Went kooking at some options today and this is what I found.

Kirkland nature's donain Salmon meal and sweet potato.... 94 cents a pound

I bought a bag but stopped into a feed store on the way home and found TOTW venison for small breeds for about $1.35 per pound.
So I bought that as well.

Now I'm not sure which one to return and why.

My dogs are small breeds, they were on Acana, switched to TOTW wetlands for awhile, did well, just wanted to switch it up a bit because they get bored.

Any other suggestions?


----------



## dredges (May 18, 2012)

Just an update.
I returned both bags of food.

I remembered I want a food with Glucosamine & Chondroitin to help my dog that has bad knees.
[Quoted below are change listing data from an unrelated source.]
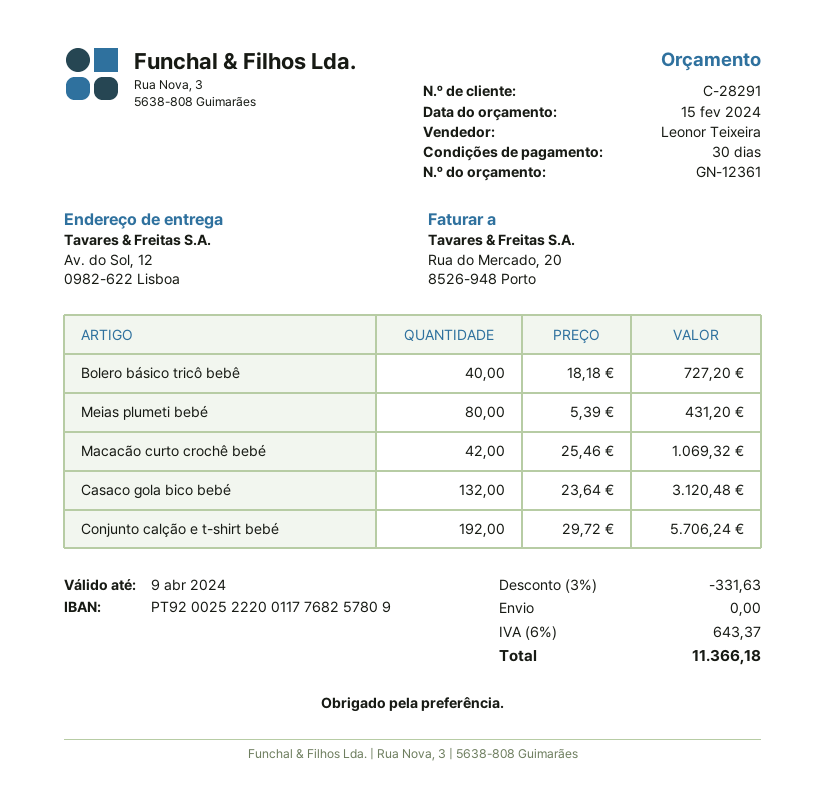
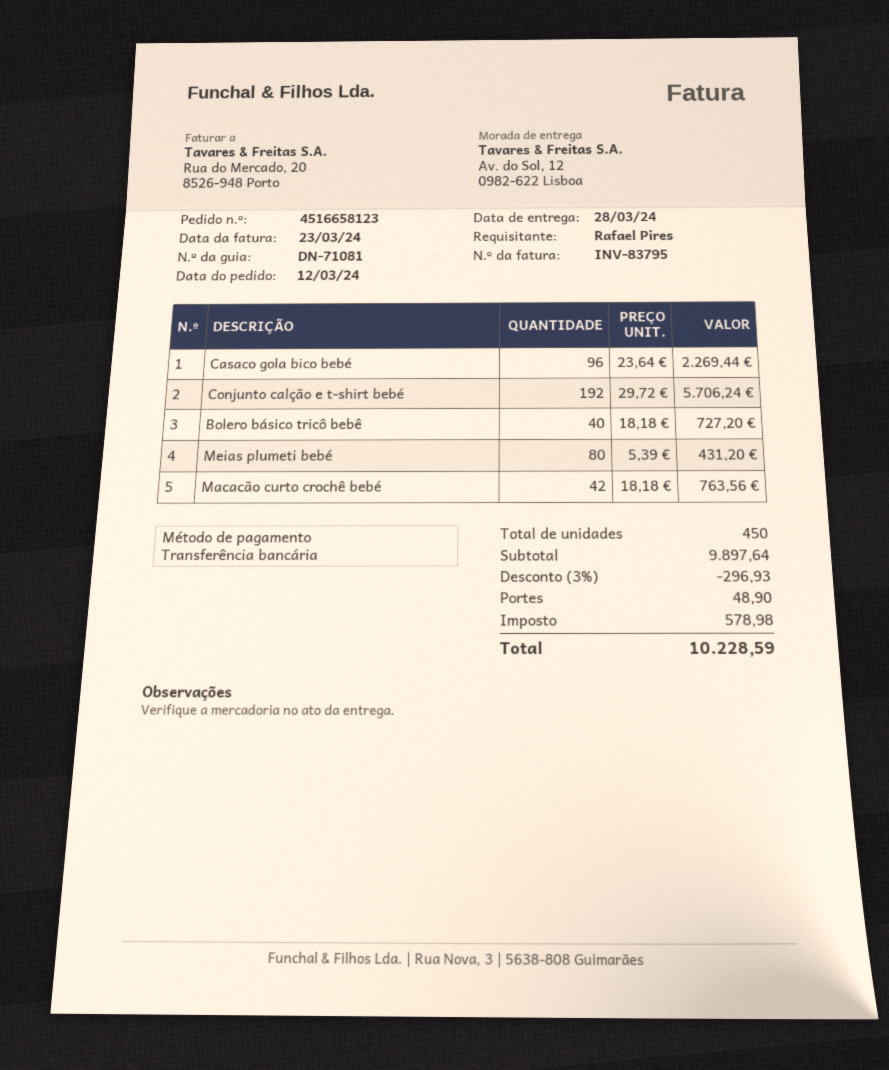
Macacão curto crochê bebé: 42 x 25.46 = 1069.32 -> 42 x 18.18 = 763.56
Casaco gola bico bebé: 132 x 23.64 = 3120.48 -> 96 x 23.64 = 2269.44
discount: 3% = 331.63 -> 3% = 296.93
shipping: 0.00 -> 48.90
tax: 643.37 -> 578.98
total: 11366.18 -> 10228.59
So I think I'm goung to have to up my budget a bit.
I have been looking at Acana chicken and burbank potato

http://acana.com/chicken-burbank-potato/?lang=in
At just under $2 per pound.

I'm also looking at Wellness.
They have a small breed simple line that costs about$4 per pound, out of my price range, but then I noticed they have pretty much the same exact formula in a weight management formula for about $2 a pound. Am I crazy or are these pretty much the same kibble?

Small breed:
Wellness Petfood

Weight management:
Wellness Petfood

Couldn't I just add some healthy fat to their diet, if needed, and save money? Like a tiny pinch of coconut oil or something?
($2.08 per pound)


----------



## InkedMarie (Sep 9, 2011)

Any glucosamine and chondroitin is cooked out; you're better to add your own.


----------



## dredges (May 18, 2012)

Hmm, maybe I would be better off sticking to totw small breed and that way I can budget in a glucosamine supplement.

I saw a couple other kibbles today that I need to look into. The feed store gave me a sample of Dr. Gary grain free to try "about $2 per pound"and they also had a brand called wholesome earth grain free that appeared to be owned by Merrek. That was like $1 per pound.


----------



## dredges (May 18, 2012)

I just realized Acana is replacing the "Chicken and burbank potato" with a new flavor called "Chicken and greens".

It's a totally different formula. It no longer has any oats or grains for that matter.


----------